Bernie Sanders Reminds Voters That He Is Absolutely Against Open Borders
"If your point is, open the borders, my god, there's a lot of poverty in this world and you're going to have people from all over."
During a campaign event in Iowa over the weekend, Sen. Bernie Sanders (I–Vt.), a frontrunner for the Democratic Party's 2020 presidential nomination, rebuked an audience member who suggested the self-described democratic socialist supported open borders.
The audience member had begun to ask how Sanders would fund his vast social safety net if the U.S. were to adopt an open-borders immigration policy. Sanders interrupted him, countering, "Who do you think is suggesting opening the borders?"
The man responded by suggesting that Sanders had supported such a proposal, which is erroneous.

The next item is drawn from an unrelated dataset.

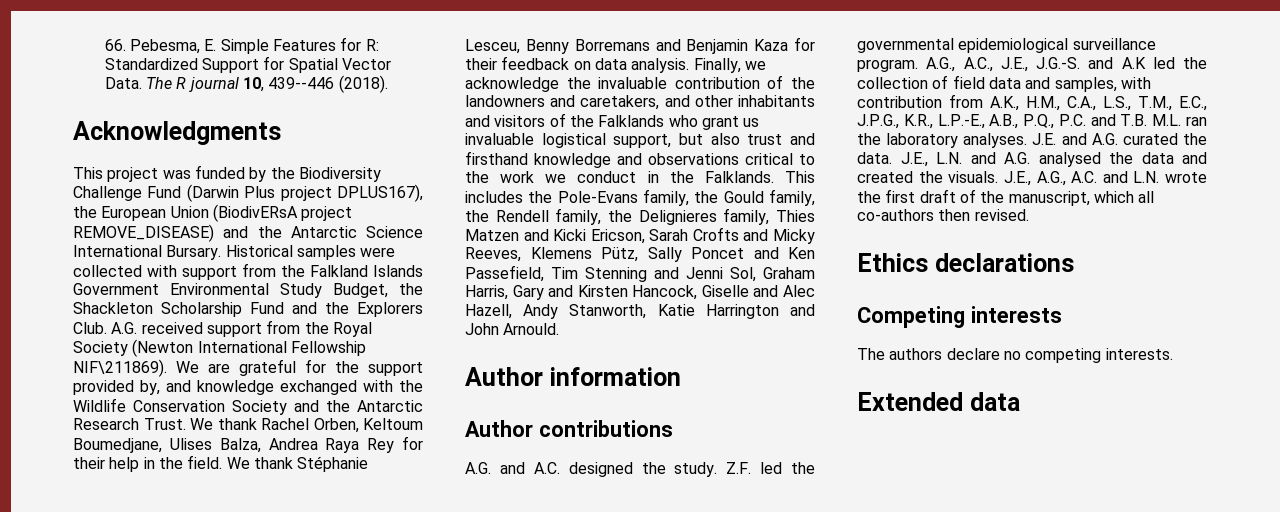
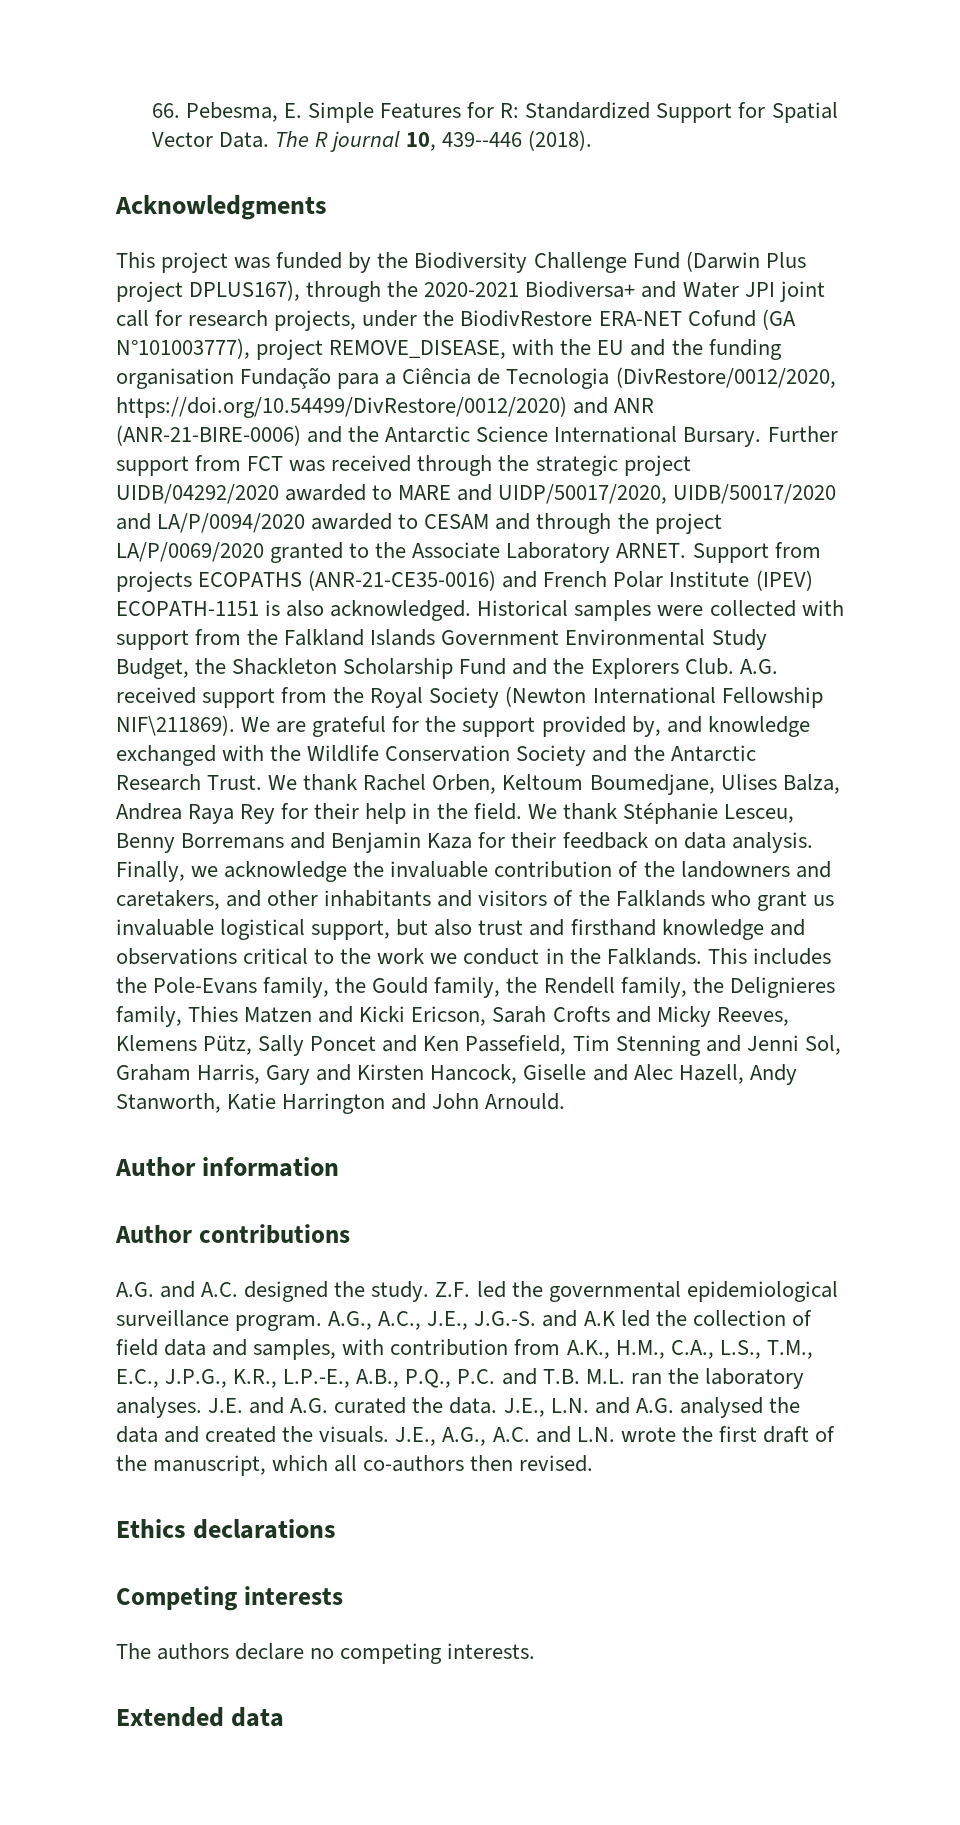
- This project was funded by the Biodiversity Challenge Fund (Darwin Plus project DPLUS167), the European Union (BiodivERsA project REMOVE_DISEASE) and the Antarctic Science International Bursary.
+ This project was funded by the Biodiversity Challenge Fund (Darwin Plus project DPLUS167), through the 2020-2021 Biodiversa+ and Water JPI joint call for research projects, under the BiodivRestore ERA-NET Cofund (GA N°101003777), project REMOVE_DISEASE, with the EU and the funding organisation Fundação para a Ciência de Tecnologia (DivRestore/0012/2020, https://doi.org/10.54499/DivRestore/0012/2020) and ANR (ANR-21-BIRE-0006) and the Antarctic Science International Bursary.
+ Further support from FCT was received through the strategic project UIDB/04292/2020 awarded to MARE and UIDP/50017/2020, UIDB/50017/2020 and LA/P/0094/2020 awarded to CESAM and through the project LA/P/0069/2020 granted to the Associate Laboratory ARNET. Support from projects ECOPATHS (ANR-21-CE35-0016) and French Polar Institute (IPEV) ECOPATH-1151 is also acknowledged.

"I'm afraid you may be getting your information wrong," said Sanders. "That is not my view. I think what we need is comprehensive immigration reform. If your point is, open the borders, my god, there's a lot of poverty in this world and you're going to have people from all over the world, and I don't think that is something we can do at this point. Can't do it. So that is not my position."
Sen. Bernie Sanders campaigns in Oskaloosa, IA: "If you open the borders, there's a lot of poverty in this world, and you're going to have people from all over the world. And I don't think that's something that we can do at this point. Can't do it." pic.twitter.com/INF9GopzIe
— The Hill (@thehill) April 7, 2019
This is nothing new for Sanders: In fact, during the 2016 campaign, he famously told Vox's Ezra Klein that open borders were a right wing "Koch brothers proposal" that would make "everybody in America poorer."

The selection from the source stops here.